Qual aquele(a) que nunca se emocionou ao ouvir o desgostoso Canto da Verônica nas Sexta-feira Santas, na voz de dona Cecília Machado? Se alguém perguntasse, ela própria responderia: Attendite et videte si est dolor sicut dolor meus (Vinde e vede se existe dor tão grande quanto a minha dor). Por mais de 80 anos e diante de milhares de pessoas reunidas nos locais onde aconteciam as celebrações, dona Cecília cantou o tradicional Canto da Verônica. Todo esse tempo ela emprestou-nos sua voz e tornou as celebrações na Matriz de Nossa Senhora da Conceição ainda mais contritas e comoventes. Por mais de três quartos de séculos, dona Cecília soube, de maneira impar, colocar em seu canto todas as nossas mais profundas emoções religiosas e devocionais durante a Semana Santa aqui em Conselheiro Lafaiete.

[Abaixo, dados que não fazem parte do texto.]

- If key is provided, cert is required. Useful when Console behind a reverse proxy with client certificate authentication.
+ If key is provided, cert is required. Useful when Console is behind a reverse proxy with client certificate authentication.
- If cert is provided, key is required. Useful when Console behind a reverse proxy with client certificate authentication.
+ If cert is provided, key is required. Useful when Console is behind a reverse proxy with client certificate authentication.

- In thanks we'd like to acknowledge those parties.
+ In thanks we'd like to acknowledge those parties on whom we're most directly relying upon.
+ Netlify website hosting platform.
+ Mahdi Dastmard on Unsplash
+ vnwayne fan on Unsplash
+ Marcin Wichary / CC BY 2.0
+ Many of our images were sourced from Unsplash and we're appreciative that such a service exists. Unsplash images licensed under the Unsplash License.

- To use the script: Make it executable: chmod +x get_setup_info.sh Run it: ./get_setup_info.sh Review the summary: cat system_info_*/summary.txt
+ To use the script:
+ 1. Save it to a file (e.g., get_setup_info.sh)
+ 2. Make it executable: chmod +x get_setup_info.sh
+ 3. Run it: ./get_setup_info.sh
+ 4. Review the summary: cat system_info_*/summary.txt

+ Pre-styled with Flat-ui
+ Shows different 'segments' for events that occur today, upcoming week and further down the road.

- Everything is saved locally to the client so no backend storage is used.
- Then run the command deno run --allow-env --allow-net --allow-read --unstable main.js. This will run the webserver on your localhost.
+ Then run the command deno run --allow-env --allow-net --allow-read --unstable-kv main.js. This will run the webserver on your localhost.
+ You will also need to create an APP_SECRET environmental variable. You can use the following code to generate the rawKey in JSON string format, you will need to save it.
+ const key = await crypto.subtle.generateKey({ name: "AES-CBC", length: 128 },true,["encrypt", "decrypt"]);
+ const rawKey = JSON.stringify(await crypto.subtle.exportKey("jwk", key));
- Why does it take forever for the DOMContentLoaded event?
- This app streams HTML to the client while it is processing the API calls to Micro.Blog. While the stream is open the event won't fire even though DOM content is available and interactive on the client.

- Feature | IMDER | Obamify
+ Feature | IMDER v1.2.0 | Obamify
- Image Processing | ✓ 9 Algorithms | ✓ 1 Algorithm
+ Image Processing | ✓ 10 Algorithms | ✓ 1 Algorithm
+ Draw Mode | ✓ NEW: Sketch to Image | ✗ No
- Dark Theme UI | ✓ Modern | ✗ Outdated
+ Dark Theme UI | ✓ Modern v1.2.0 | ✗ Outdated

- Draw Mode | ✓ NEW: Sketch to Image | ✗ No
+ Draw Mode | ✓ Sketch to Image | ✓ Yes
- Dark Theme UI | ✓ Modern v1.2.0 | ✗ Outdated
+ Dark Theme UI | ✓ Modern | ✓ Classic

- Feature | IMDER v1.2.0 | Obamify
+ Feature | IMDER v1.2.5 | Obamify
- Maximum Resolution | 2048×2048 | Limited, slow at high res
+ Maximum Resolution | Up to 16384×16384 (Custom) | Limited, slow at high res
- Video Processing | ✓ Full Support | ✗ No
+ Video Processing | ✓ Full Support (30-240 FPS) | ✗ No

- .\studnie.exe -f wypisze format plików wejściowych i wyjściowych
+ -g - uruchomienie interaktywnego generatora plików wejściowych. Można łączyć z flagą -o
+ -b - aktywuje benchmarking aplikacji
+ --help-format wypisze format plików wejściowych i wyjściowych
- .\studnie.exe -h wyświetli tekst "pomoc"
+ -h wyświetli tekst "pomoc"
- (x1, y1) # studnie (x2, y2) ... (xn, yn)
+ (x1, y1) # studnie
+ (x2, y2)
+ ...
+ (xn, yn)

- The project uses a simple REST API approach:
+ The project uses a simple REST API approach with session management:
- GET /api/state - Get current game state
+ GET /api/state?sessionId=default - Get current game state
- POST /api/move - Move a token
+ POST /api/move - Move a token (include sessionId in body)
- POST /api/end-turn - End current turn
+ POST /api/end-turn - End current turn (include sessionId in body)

Dona Cecília Machado cantou por muitos anos no Setenário das Dores, Benção dos Ramos, Lava-pés, Sete Palavras, Adoração da Cruz, Vigília Pascoal, Domingo da Ressurreição e muitas outras cerimônias religiosas em várias igrejas da cidade. O Padre Luiz Gonzaga, de Catas Altas da Noruega, vinha para Lafaiete contribuir com a Semana Santa e, com ela, cantava o Oficio de Trevas.
Cantou também ao lado de João Salgado. Foi muito admirada também pelos músicos/maestros Gilmar José Batista e Allex de Assis Milagre e pelo Monsenhor Antônio. Hoje um de seus grandes admiradores é o Padre Osni dos Santos. Um dos momentos mais marcantes na vida de Cecília Machado enquanto cantora na Matriz de Nossa Senhora da Conceição, foi quando o Monsenhor Moreira, enfermo, acamado e recuperando-se de uma cirurgia cardíaca conseguiu ouvi-la cantar no adro da igreja. Então abriram a porta do quarto para que ele pudesse ouvir com mais facilidade. Era Sexta-feira da Paixão.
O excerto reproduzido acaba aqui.